Bland Food in India?

I am a bit unhappy about the food here. I think I have spoiled myself with my own cooking. It’s happened before.

In a classic Indian scenario, we were displaced from our hotel in Panchmarie at the request of a local minster because his cousin was getting married and they wanted the whole thing for themselves. Out we go. A Dominican Father who presides at a Catholic mission across the road from our hotel found out and offered us the dormitories as a place to stay.

The Hanuman temple is just a few steps away, and the morning and evening chanting can be heard in our spartan rooms. It’s an odd, and thoroughly Indian experience to hear the Hindu mantras while under the gaze of a very graphic crucifix. I say it’s thoroughly Indian because this kind of juxtaposition seems only possible here where everything is so mixed up . Cows are revered but eat garbage.

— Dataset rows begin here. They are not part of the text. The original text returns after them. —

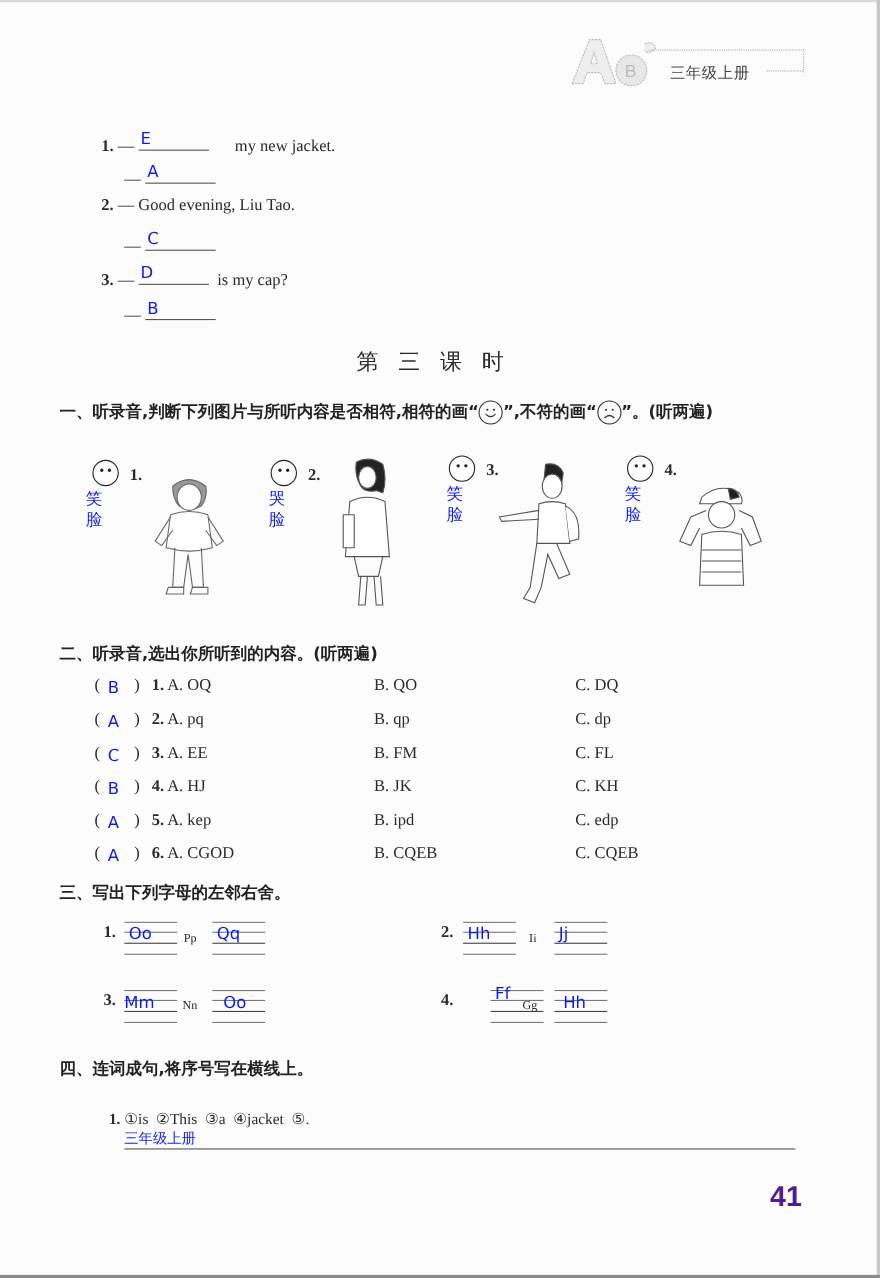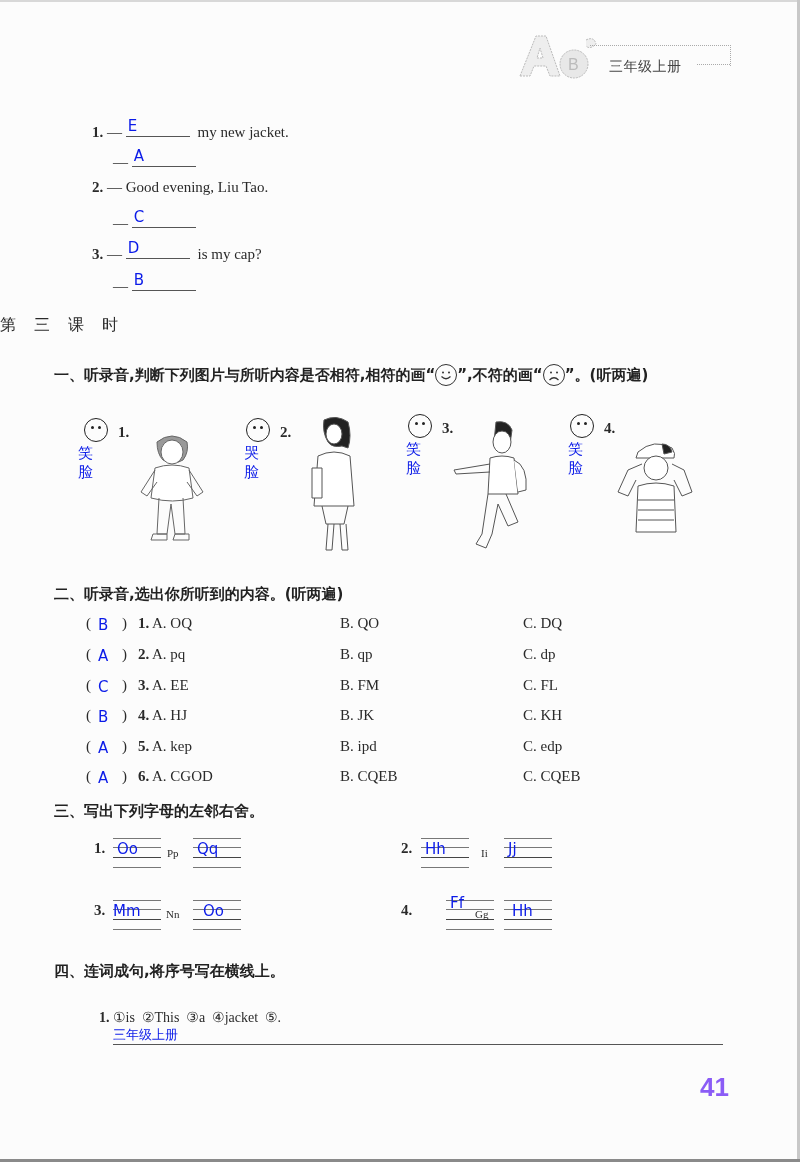"my new jacket." span { margin-left: 4px -> 20px }
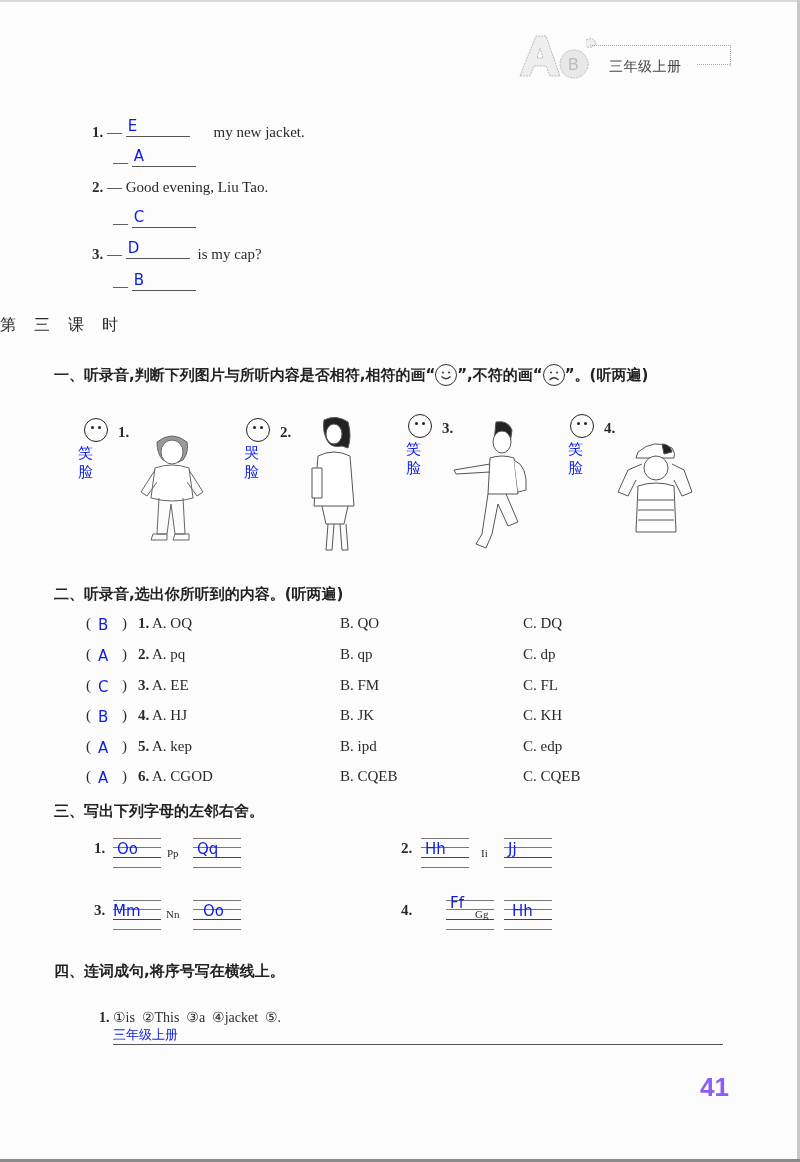"第三课时" .lesson-title { font-size: 16px -> 20px; text-align: left -> center }
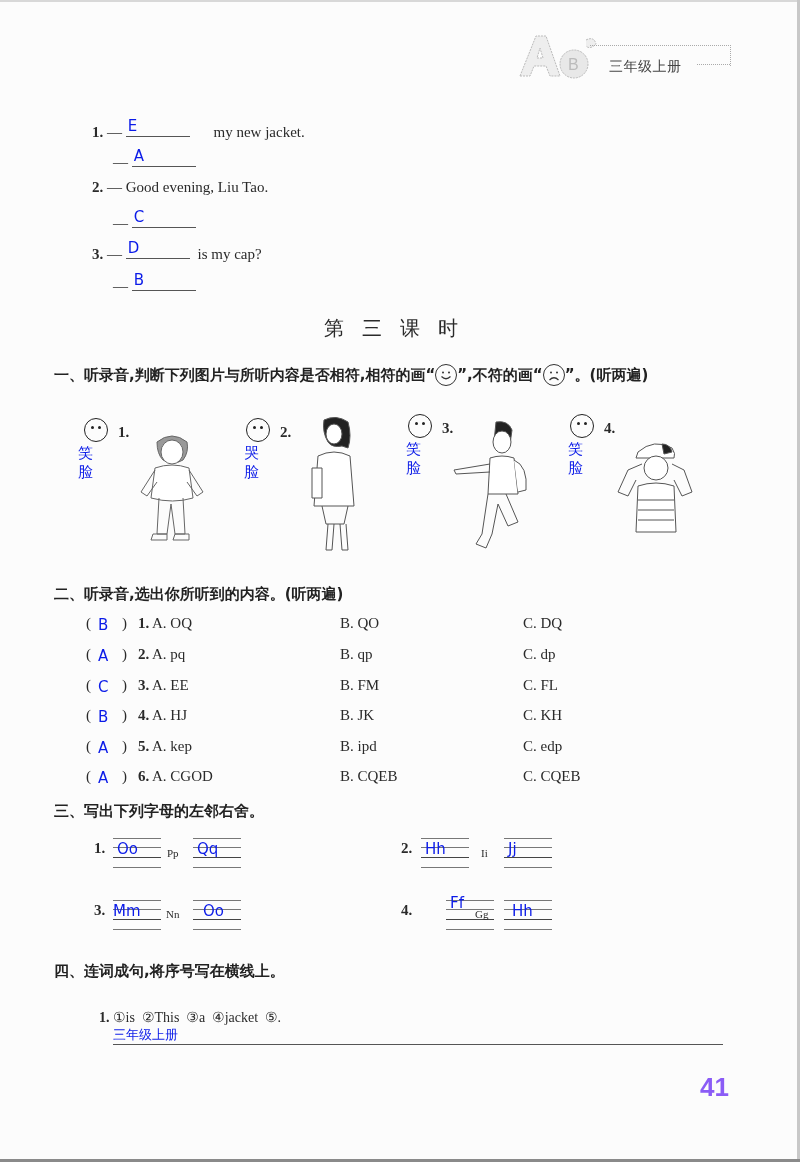"41" .page-num { color: #8b5cf6 -> #4c1d95 }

Women are regarded as goddesses but are harassed in the street. Monkeys are protected for religious reasons but are serious and sometimes dangerous nuisances in every public place. Even our toilets are a paradox. We have western toilets for some reason that I can’t quite fathom. Monks who go without almost every luxury, including a decent mattress, for some reason have imported toilets from the West?

I digress.

We still eat our meals at the hotel, and on day two, I am done with it. We have had bland (yes, bland) curries every night and we have to ask for yogurt or chutneys if we want them. Most of the time they don’t bring them. And we can’t get any tea with our evening meal. I think they presume we are Westerners and aren’t expected to appreciate a proper meal (some of our group does appreciate it as is, so I know it’s partly my problem). Or the restaurant is just bad. Or we aren’t paying them enough. Probably all of it. Tonight was the last straw. One of my favorite dishes is baigan bharta—a smoked eggplant dish with spices and chiles and fresh daniya (cilantro). A very sad and bland facsimile of this dish appeared on my plate and I choked it down without chutney, yogurt or fresh cilantro. Well the cilantro did appear eventually, but it looked a little scary to me. Okay, so it’s food. But I’m paying for it, and I want every bite to be the flavor explosion it is SUPPOSED to be.

And furthermore, I can’t write home about tasteless food.

So tomorrow, I am going in search of my own yogurt and chutneys to bring to the table myself. Or, I am going to ask the kind Father if I could use his kitchen and cook with all the beautiful vegetables in the street stands. Or, I am going to go eat somewhere else. Stay tuned.
By the way, breaking all the food rules has so far not gotten me into trouble. I think it’s the yogurt.